|Sir Galahad by Arthur Hughes (1832-1915)|
What provoked me recently is the horror of the Norway slayings and the report that the alleged perpetrator supposedly perceived himself as some sort of modern Knight Templar crusading against the forces of ("Muslim") evil. Great. Of course he is also supposedly a Mason, Christian Fundamentalist, organic farmer, and a follower of the Austrian School of international Libertarianism. I don't think it's really fair to blame any of those factors for his horrific and evil personal choices. Although a slightly more cynical mind than mine could say:
The lunatic is all idée fixe, and whatever he comes across confirms his lunacy. You can tell him by the liberties he takes with common sense, by his flashes of inspiration, and by the fact that sooner or later he brings up the Templars.— Umberto Eco (Foucault's Pendulum)
What's to be done? I don't know. But I'm pretty much with Sheryl Crow on this:
Here is a good overview of the INFP Personality-type. We are, of course, the consummate fantasists, wildly inspired with noble aspirations and great abilities to see those grand landscapes of eternal view and sometimes even to have the language in art or word to share them with others. Yet for the most part we remain apart from our fellow mortals, never really understood even as we think we understand all of them (we do have that streak of arrogance in us.)
One of the best parts of Meyers-Briggs is the confirmation that oftentimes opposites attract and are even good for each other. My wife has not been tested (she's not the type for that), but if she were, I bet she would come out pretty much my exact opposite of the sixteen personality types, an ESTJ. She is well-grounded in pragmatic organizational skills, well-educated and bright in her own way if rather different from mine. We are a great complement to each other as she keeps me grounded and I try to keep her inspired. Also, our kids get their science and math support from her and their language, literature and history from me. We make a great balance. And it's a good thing we do love each other.

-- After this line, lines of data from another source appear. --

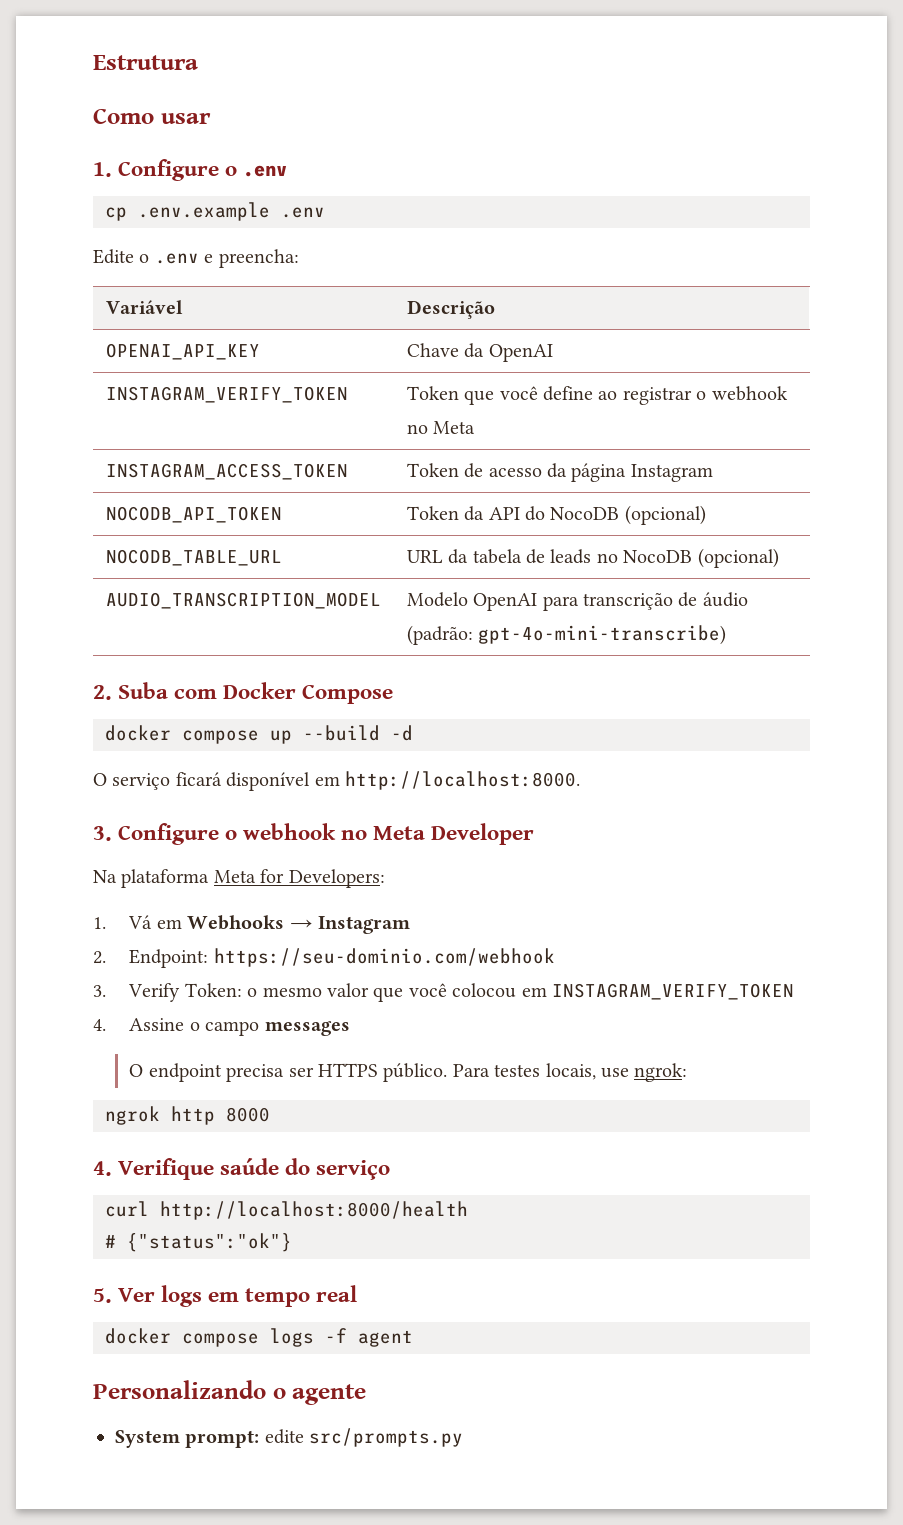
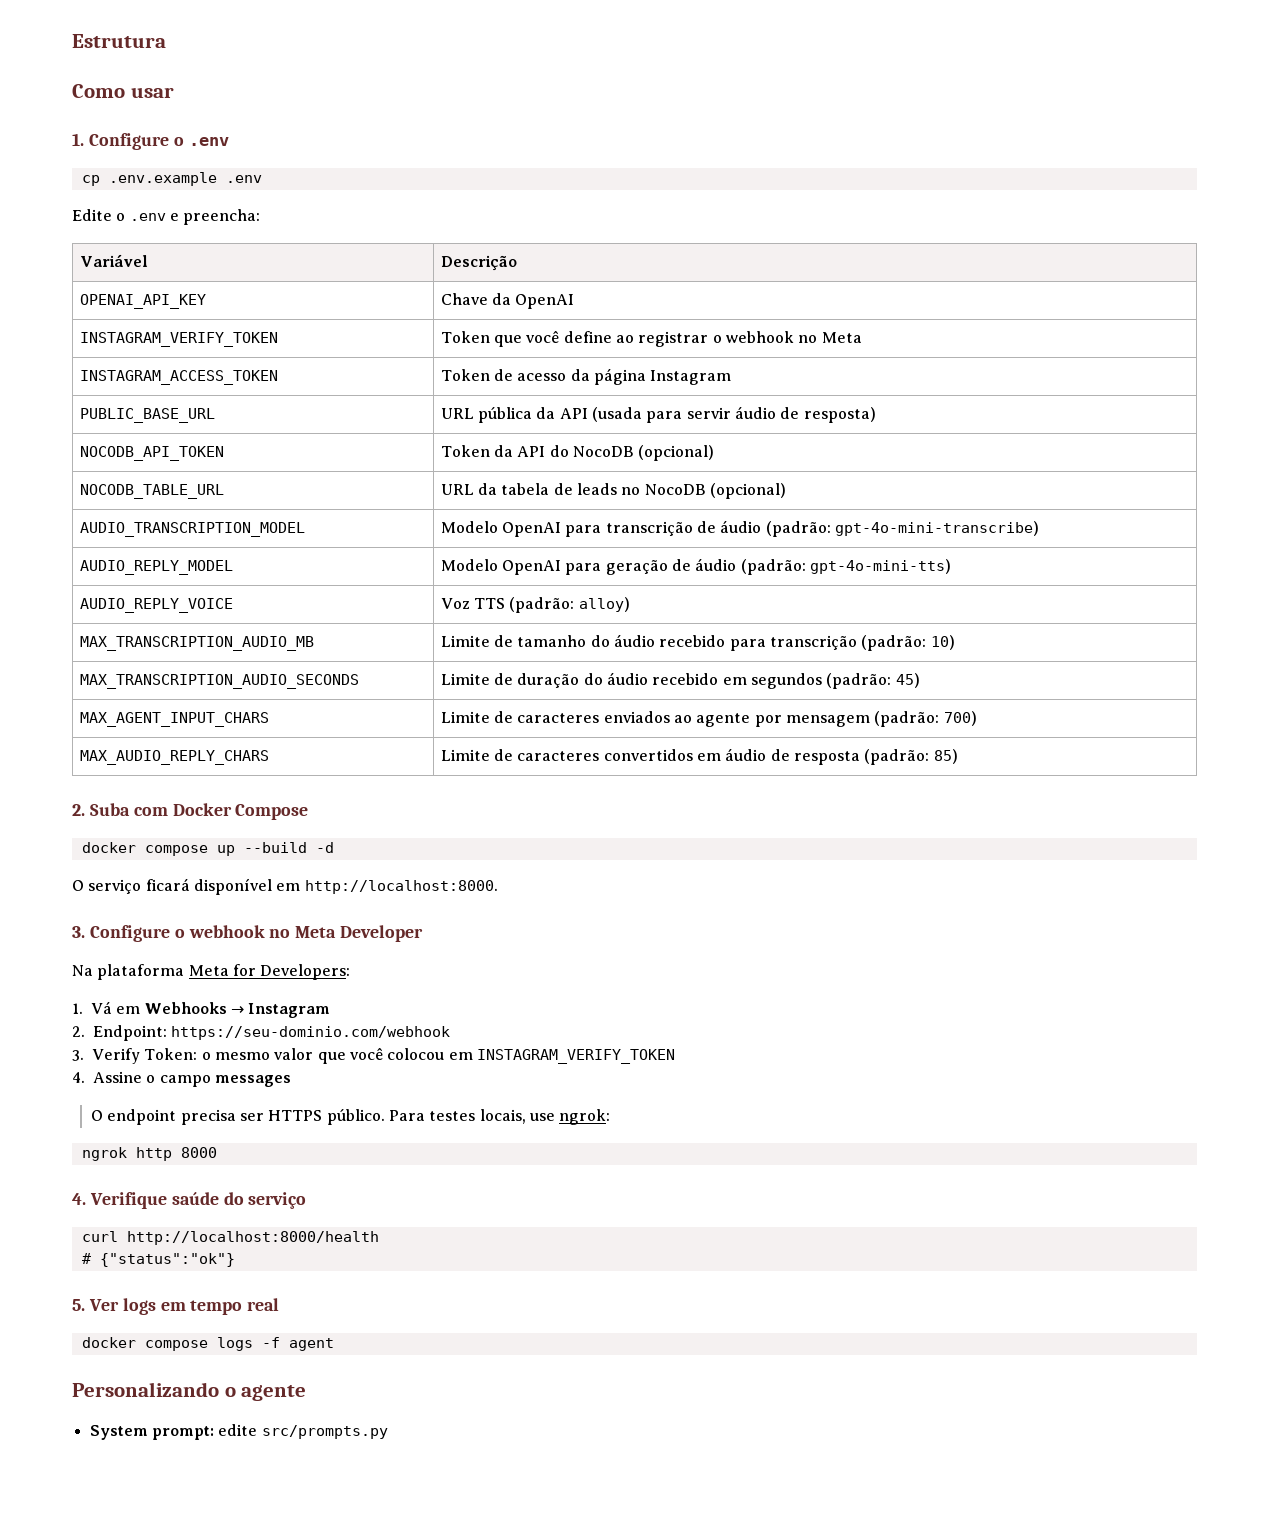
+ PUBLIC_BASE_URL | URL pública da API (usada para servir áudio de resposta)
+ AUDIO_REPLY_MODEL | Modelo OpenAI para geração de áudio (padrão: gpt-4o-mini-tts)
+ AUDIO_REPLY_VOICE | Voz TTS (padrão: alloy)
+ MAX_TRANSCRIPTION_AUDIO_MB | Limite de tamanho do áudio recebido para transcrição (padrão: 10)
+ MAX_TRANSCRIPTION_AUDIO_SECONDS | Limite de duração do áudio recebido em segundos (padrão: 45)
+ MAX_AGENT_INPUT_CHARS | Limite de caracteres enviados ao agente por mensagem (padrão: 700)
+ MAX_AUDIO_REPLY_CHARS | Limite de caracteres convertidos em áudio de resposta (padrão: 85)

There are many reasons why I like this picture of Galahad above: the dark and rugged landscape of mountain and moor reminiscent of my ancestral lands on the Black Mountains; the vision of the three angels, holy guardians of the grail and their glow reflected on Galahad's armor; and most of all, the steadfast, determinedly strong yet humble face of Galahad as he bows his head to shield his eyes from the mountain wind around him and the brilliance of heavenly messengers. There's no Teutonic arrogance of the Wagnerian Hero so easily corrupted by delusions of Fascist grandeur. And of course, he's mounted on a white horse! The British tradition of the nobility of heart, with all its flaws, suits me well as I continue my personal quests.
Wish me luck.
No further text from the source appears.